Referência
no mercado de
cinema no Brasil
Entre 2019 e 2020, o cinema brasileiro viu-se, de repente, sob ameaças que, pouco tempo antes, pareceriam-lhe improváveis.
Entre elas, estavam a extinção da Agência Nacional de Cinema (Ancine), vocalizada por Jair Bolsonaro; o não pagamento de editais do Fundo Setorial do Audiovisual (FSA); e, com a eclosão da pandemia, o fechamento das salas e a inviabilidade dos sets de filmagem.
Dessa situação emergiu, em 2021, um outro cinema brasileiro, diferente de todos que houve antes. Materializada por meio do capital de empresas internacionais de entretenimento, em especial as plataformas de streaming, a nova onda aposta em adaptações literárias e gêneros em evidência que satisfazem desde o público infanto-juvenil até os aficionados por crimes reais.
Sobre livros e jovens
As estrelas desse novo audiovisual (que inclui séries) são, sobretudo, jovens cujo sucesso antecede a chegada às telas — caso das escritoras Thalita Rebouças e Paula Pimenta, como lembra uma reportagem da Folha de S. Paulo publicada nesta semana. Mas há de tudo.
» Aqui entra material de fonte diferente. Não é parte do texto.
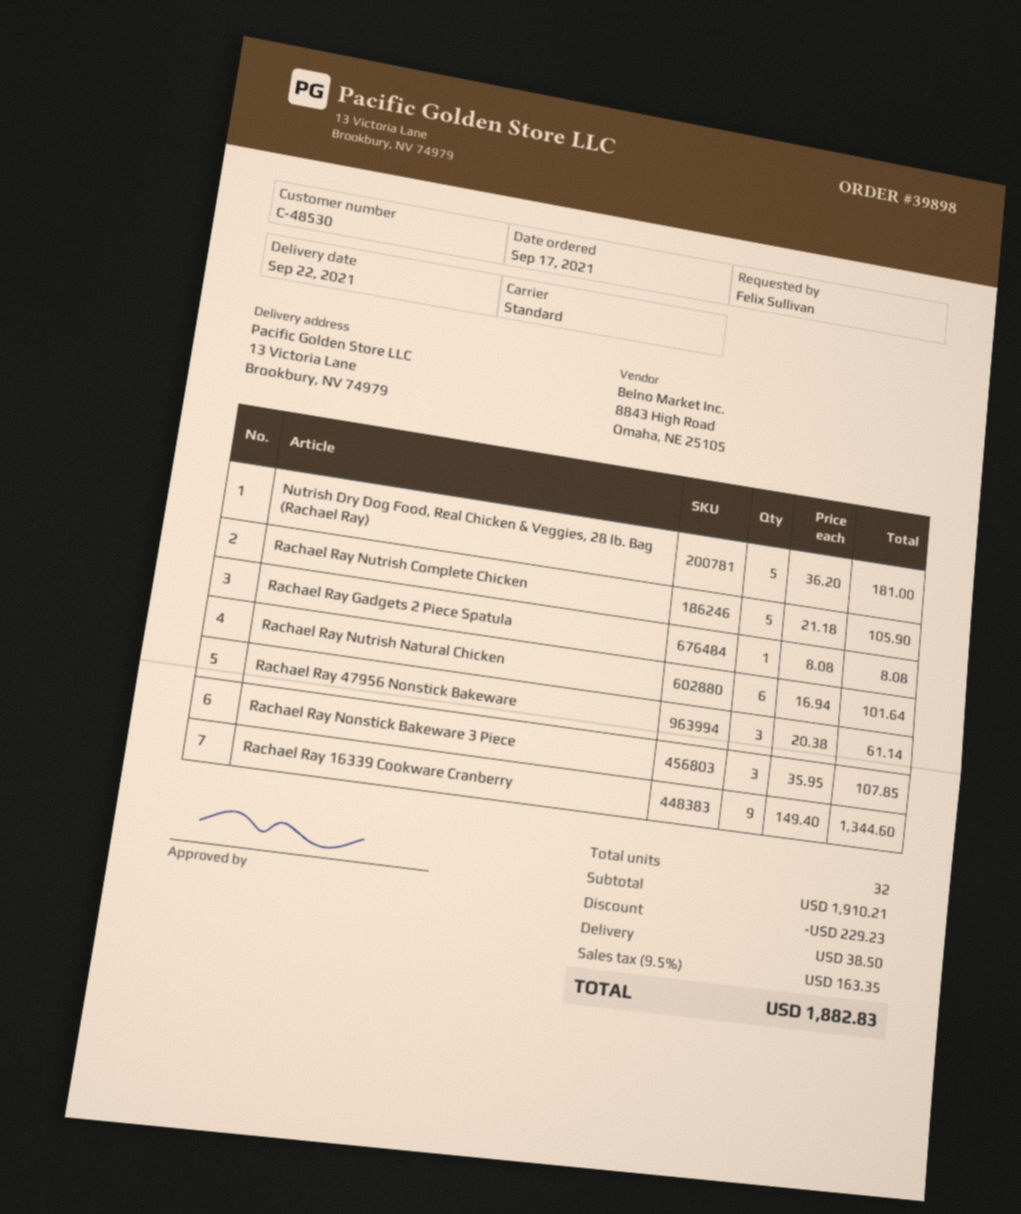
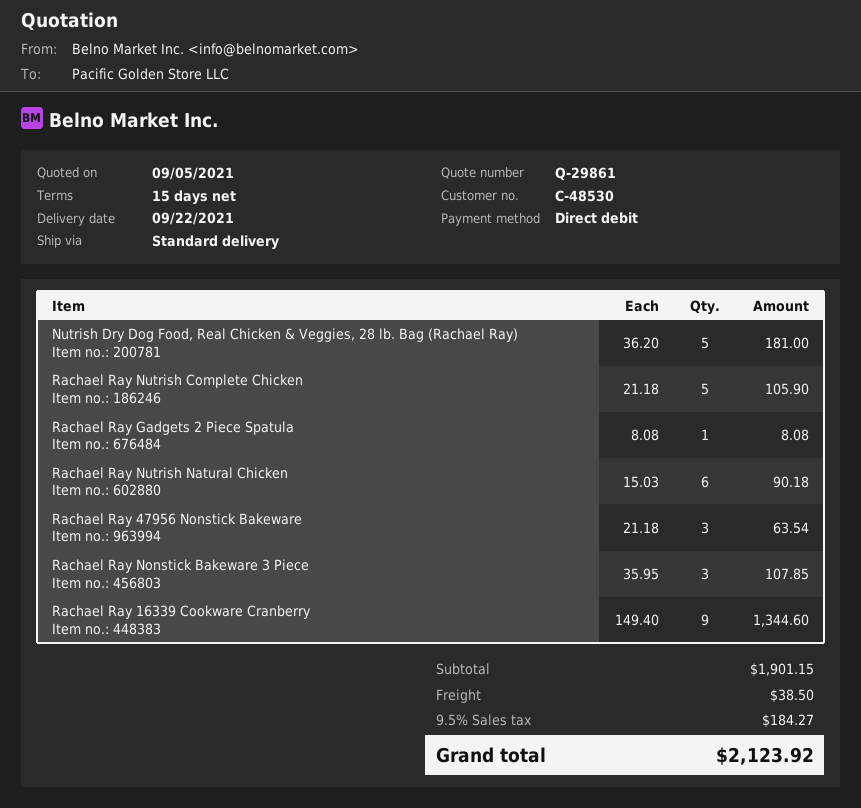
Rachael Ray Nutrish Natural Chicken: 6 x 16.94 = 101.64 -> 6 x 15.03 = 90.18
Rachael Ray 47956 Nonstick Bakeware: 3 x 20.38 = 61.14 -> 3 x 21.18 = 63.54
subtotal: 1910.21 -> 1901.15
discount: 229.23 -> none
tax: 9.5% = 163.35 -> 9.5% = 184.27
total: 1882.83 -> 2123.92

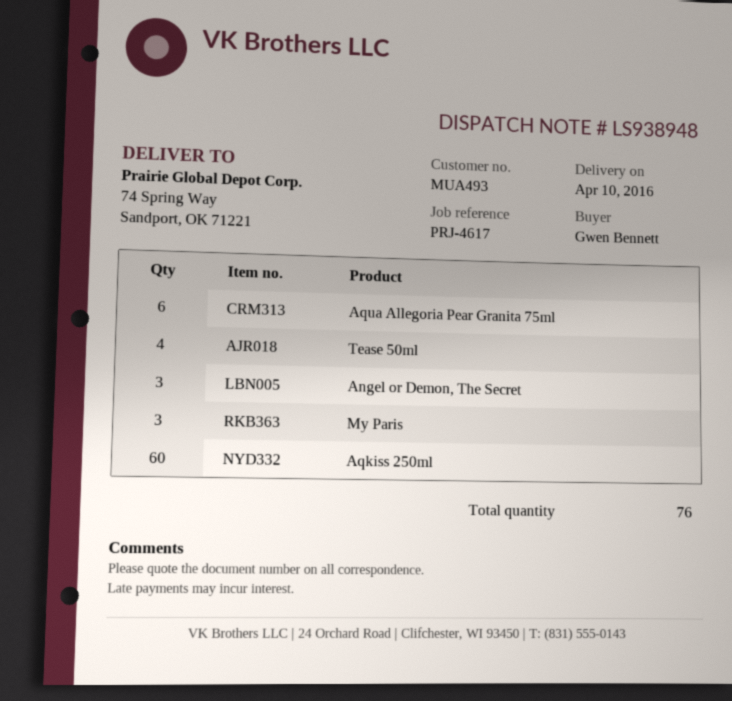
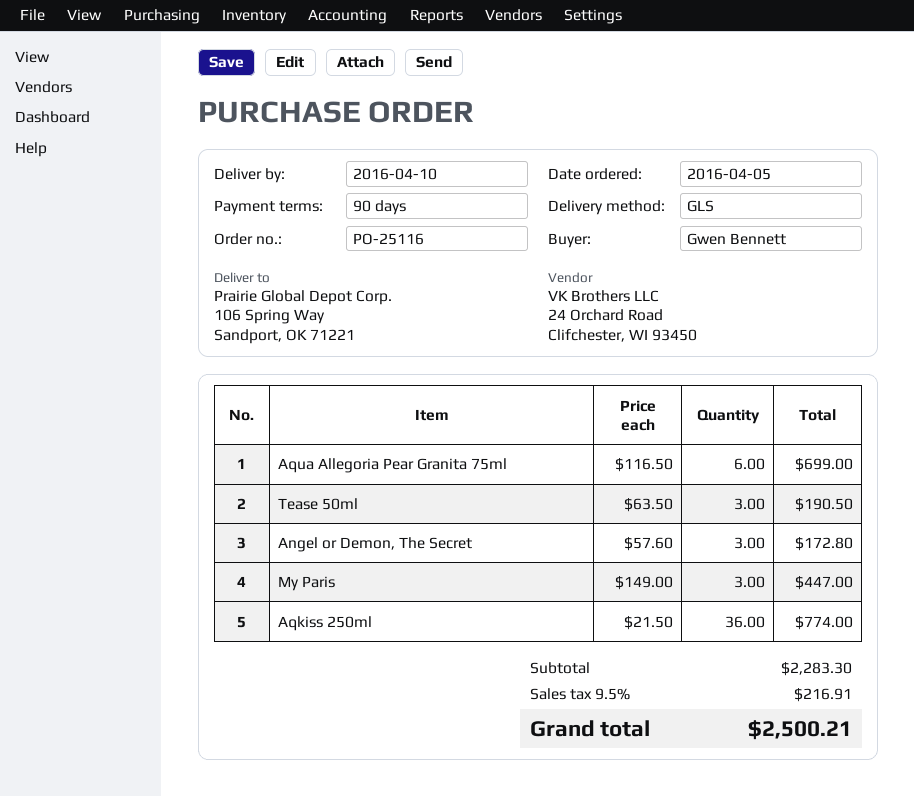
ship to: 74 Spring Way, Sandport, OK 71221 -> 106 Spring Way, Sandport, OK 71221
Tease 50ml: 4 -> 3
Aqkiss 250ml: 60 -> 36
Raphael Montes, autor de romances policiais e roteirista da série Bom dia, Verônica, da Netflix, por exemplo, foi contratado como roteirista da HBO Max. Cabe aqui um parêntese: a TV Paga não pode, por lei, contratar talentos brasileiros, mas o streaming não está sujeito a esta limitação.
Livros sobre casos reais — o equivalente brasileiro ao true crime — também figuram entre as apostas dos serviços de streaming. Um deles é Todo dia a mesma noite, sobre o incêndio na boate Kiss, que virará série na Netflix.
A velocidade com que as novidades têm sido anunciadas é alta, mas é possível tirar algumas constatações. Uma delas é a que, de fato, um novo ciclo começou. Significará ele, como outros da história, um rompimento com as experiências anteriores?
Uma história feita de ciclos
A noção de ciclos marca a historiografia do cinema brasileiro desde, pelo menos, a década de 1950. Entre eles, estão o ciclo da Embrafilme, assim denominado após o fim da empresa estatal, em 1990, e o da Retomada, identificado quando os primeiros filmes gestados pela Lei do Audiovisual, de 1993, começaram a ser lançados.
Entre quem reflete sobre o cinema, Eduardo Escorel já disse que o início dos ciclos nada mais é do que um recomeço. E Arthur Autran chamou a atenção para a tendência a se considerar o fim de um ciclo como o retorno a uma “situação de inexistência”.
Arte e indústria, cultura e mercado
O cinema brasileiro ancorou-se, a partir dos anos 2000, na tríade legal composta pela MP 2228-1, que criou a Ancine; pela Lei 11.437 (2006), que instituiu o FSA; e pela Lei 12.485 (2011), responsável pela criação das cotas na TV Paga e da Condecine-Teles.
Em 2001, 30 longas-metragens brasileiros haviam entrado em cartaz nos cinemas. Em 2019, último ano pré-pandêmico, foram 169.
Esse ciclo de desenvolvimento foi interrompido em 2019, com a publicação do acórdão do Tribunal de Contas da União (TCU), que apontou o risco de colapso na Ancine e colocou em xeque todo o sistema de prestação de contas do FSA. Ao acórdão seguiram-se, como se sabe, a crise institucional e política da agência e a pandemia.
Mas as leis mantêm-se em vigor, e o FSA, depois de dois anos de paralisia, voltou a liberar recursos em 2021, com novos editais anunciados para 2022.
Dois mundos em desequilíbrio
Hoje, como dizem os produtores que trabalham para as plataformas, dois mundos coexistem em desequilíbrio: aquele dos filmes feitos com recursos públicos e, agora, o do streaming.
Este novo universo não é imune a críticas. Nele, a velocidade de novas produções e o tamanho dos orçamentos são muito maiores, mas a autonomia criativa, muito menor. Uma diferença, tida por muitos como central, é que, neste ciclo disparado pelo dinheiro privado, as produtoras brasileiras não são mais detentoras dos direitos de propriedade sobre as obras — um dos princípios a nortear a Lei 12.485.
Duas questões amplamentamente debatidas atualmente determinarão se este novo ciclo significará um rompimento ou se carregará certa continuidade: a manutenção da política pública e a regulação dos serviços de vídeo sob demanda.